Disturbing truth #7:
The American people deserve a tax code that . . . lowers incentives to move jobs overseas,

True! So to get one, we’re going to dismantle the ship-jobs-to-China strategy, NAFTA and the Pacific free-trade scams that have made the elites insanely rich and ripped industrial jobs out of Rust Belt! Oh goody! At last!

Disturbing truth #8:
I realize that tax reform and entitlement reform won’t be easy.

Why are these two things always linked? And why does Obama use Republican language? Oh, I guess calling it ’cutbacks in Social Security and Medicare’ wouldn’t sound as nice.

Lie #9/Whopper #2:
The greatest nation on Earth . . .

By any measure other than GDP and armaments, utterly false and delusional.

Disturbing truth #9:
. . . .drifting from one manufactured crisis to the next. . .

Like the entitlement crisis/budget deficit panic that you have spent half this speech banging away on?

Lie #10:
Now, most of us agree that a plan to reduce the deficit must be part of our agenda.

No, and in fact there are whole schools of economics that absolutely do not agree, but you Beltway types have managed to suppress those dissident voices.

Disturbing truth #10:
But let’s be clear: deficit reduction alone is not an economic plan.

In fact, it’s a really bad idea, but coming from you with all sorts of nice things attached to it, it will go forward as the main element of said plan. Did I mention that it has been really successful in Europe?

Rosy prediction #5:
A growing economy that creates good, middle-class jobs – that must be the North Star that guides our efforts.

Disturbing truth #11/Rhetorical question #1:
Every day, we should ask ourselves three questions as a nation: How do we attract more jobs to our shores?

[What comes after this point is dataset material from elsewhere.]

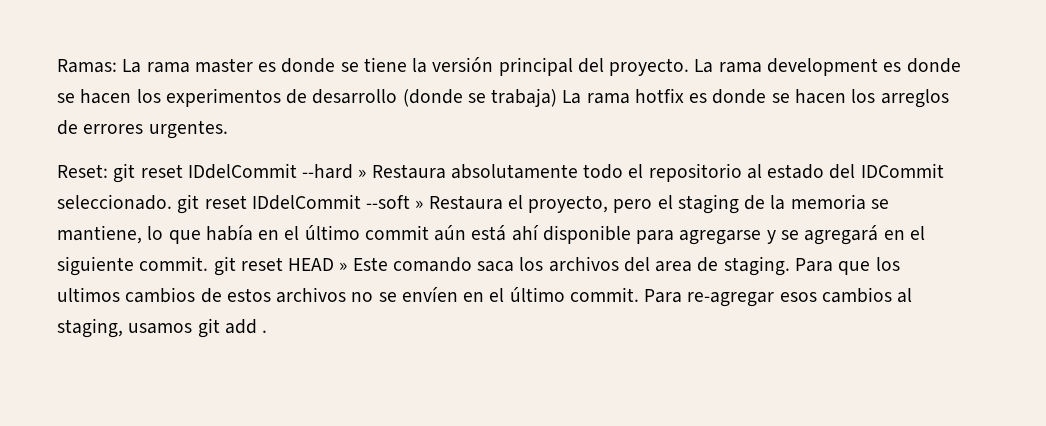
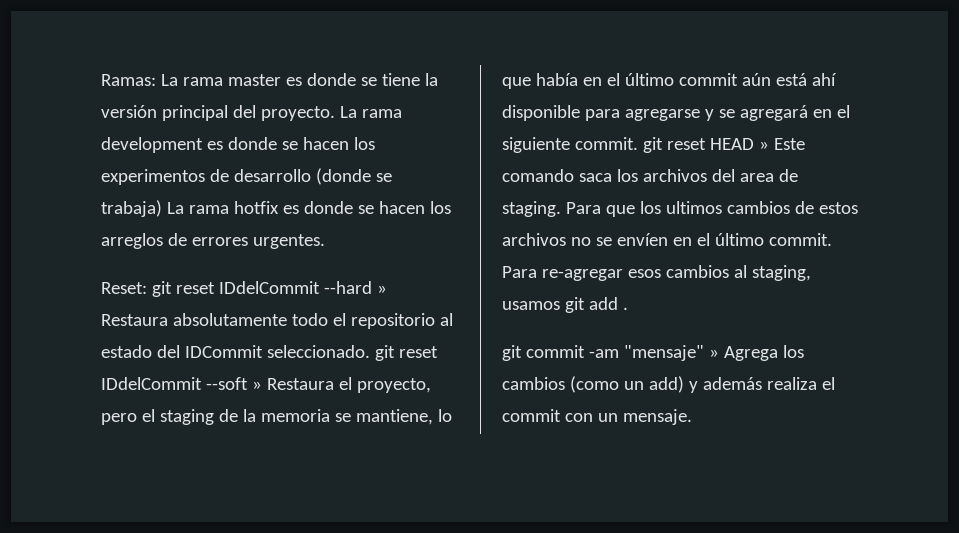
(268, 331) none -> [502,345,804,361] [502,376,835,393] [502,409,692,425] // git commit -am "mensaje" » Agrega los cambios (como un add) y además realiza el commit con un mensaje.

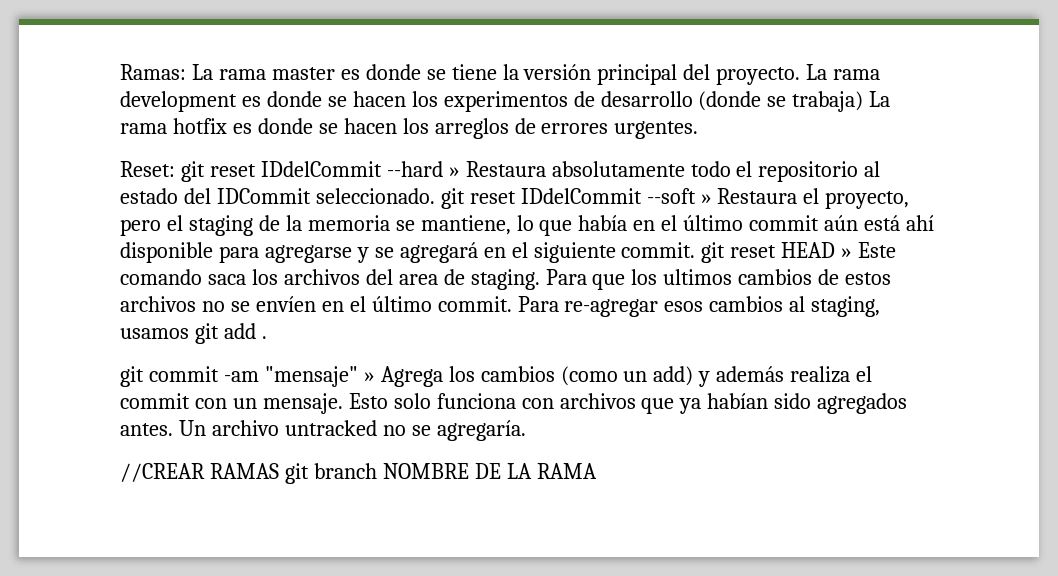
(692, 417) none -> [348,393,908,414] [120,420,526,441] [120,463,597,484] Esto solo funciona con archivos que ya habían sido agregados antes. Un archivo untracked no se agregaría. // //CREAR RAMAS git branch NOMBRE DE LA RAMA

You mean the ones we shipped over to the Communist Party bosses in China to be filled by their slaves? Oh, and BTW, would this be the time we mention jobs with union protections for workers, or would that be controversial?

Disturbing truth #12/Rhetorical question #2:
How do we equip our people with the skills needed to do those jobs?

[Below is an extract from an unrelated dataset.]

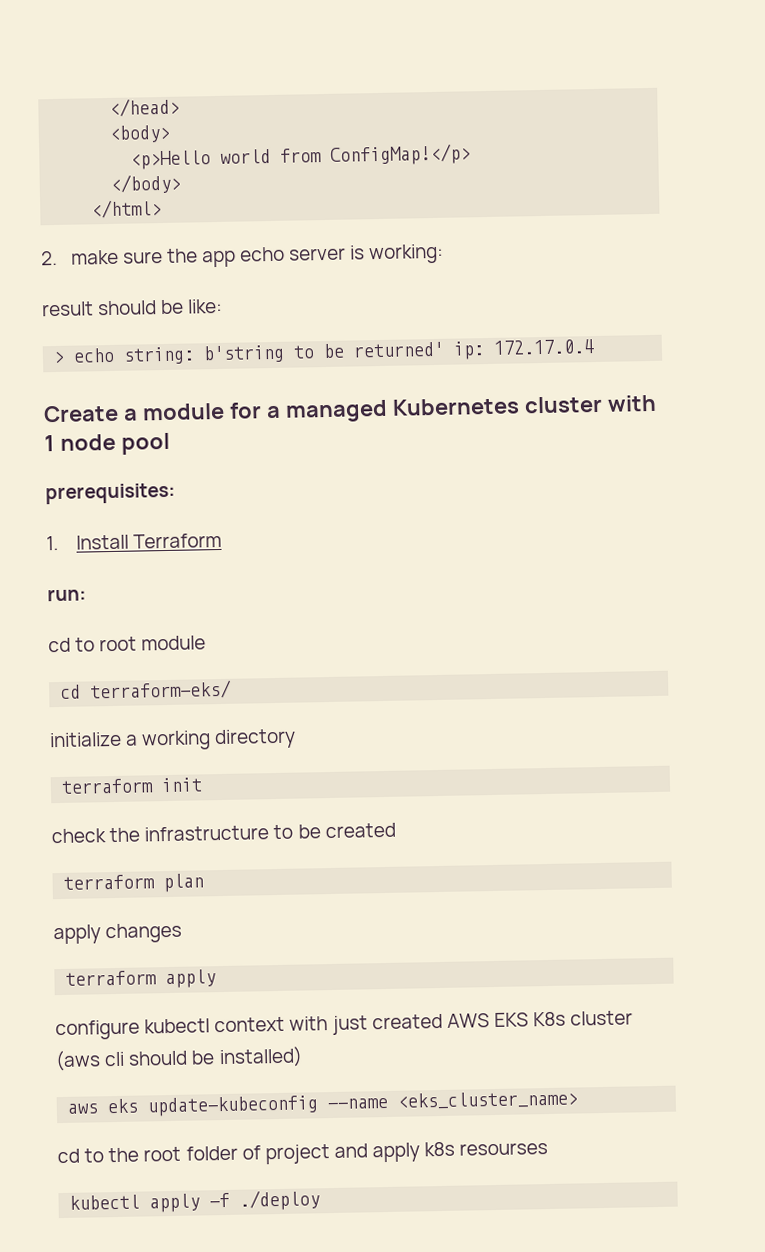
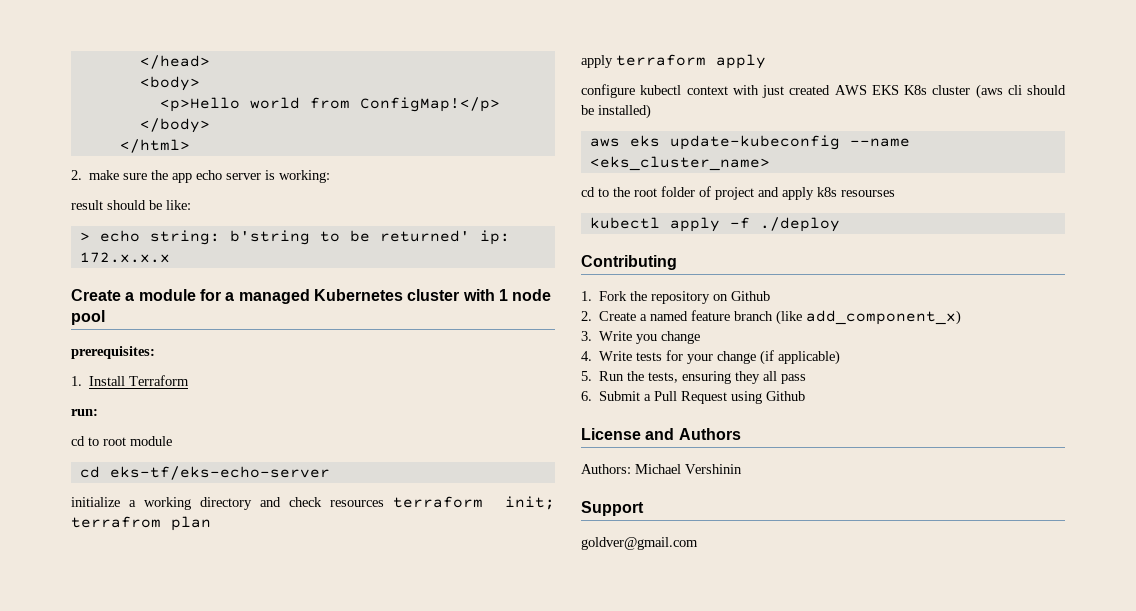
[493,339,595,355] 172.17.0.4 -> [79,252,170,263] 172.x.x.x
[89,679,233,701] terraform-eks/ -> [109,466,330,480] eks-tf/eks-echo-server
[61,777,204,794] [51,822,396,844] [63,874,156,890] // terraform init // check the infrastructure to be created // terraform -> [259,496,555,510] [71,516,161,528] and check resources terraform init; terrafrom
[105,922,183,944] changes // -> (613, 61) none
(321, 1200) none -> [581,255,677,270] [581,291,771,304] [581,310,962,325] [581,331,701,344] [581,350,841,365] [581,371,807,384] [581,391,806,404] [581,428,741,440] [581,464,742,474] [581,501,644,516] [581,537,698,550] // Contributing // 1. Fork the repository on Github // 2. Create a named feature branch (like add_component_x) // 3. Write you change // 4. Write tests for your change (if applicable) // 5. Run the tests, ensuring they all pass // 6. Submit a Pull Request using Github // License and Authors // Authors: Michael Vershinin // Support // goldver@gmail.com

Why, by setting up for-profit schools run by hedge funds and ripping out teachers unions, that’s how!

Rhetorical question #3:
And how do we make sure that hard work leads to a decent living?

Why does work have to be ‘hard’? Because people prefer handouts? I thought the other guy pushed that line. Why can’t a decent living be obtained through mere ‘work’ instead of ‘hard work’? Are we all welfare queens if we don’t suffer enough?

Disturbing truth #13:
I’ll lay out additional proposals that are fully paid for.

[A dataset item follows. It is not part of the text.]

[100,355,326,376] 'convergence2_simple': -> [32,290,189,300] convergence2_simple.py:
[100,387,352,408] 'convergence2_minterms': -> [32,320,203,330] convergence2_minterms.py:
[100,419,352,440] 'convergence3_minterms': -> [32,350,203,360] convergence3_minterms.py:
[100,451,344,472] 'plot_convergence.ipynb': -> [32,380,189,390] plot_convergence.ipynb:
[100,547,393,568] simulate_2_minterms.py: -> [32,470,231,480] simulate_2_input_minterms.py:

Perish the thought they actually cost money that isn’t taken from somewhere else! That only applies to bombers and battleships.

Disturbing truth #14:
[N]othing I’m proposing tonight should increase our deficit by a single dime.

Repeat of Republican shibboleth.

Rosy prediction #6:
It’s not a bigger government we need, but a smarter government.

And is ‘bigger’ government incapable of solving the problem because it IS the problem? Are we echoing Saint Ronald?

Rosy prediction #7:
Our first priority is making America a magnet for new jobs and manufacturing.

Because we are going to reverse polarity on that NAFTA/free-trade magnet that pulled them out in the first place. Right-o!

Disturbing truth #15:
After shedding jobs for more than 10 years, our manufacturers have added about 500,000 jobs over the past three. Caterpillar is bringing jobs back from Japan. Ford is bringing jobs back from Mexico.

Yes, in non-union Georgia (Caterpillar) and Flat Rock Assembly Plant in Michigan (Ford), where Mazda is at the same time removing auto jobs and putting them in Mexico.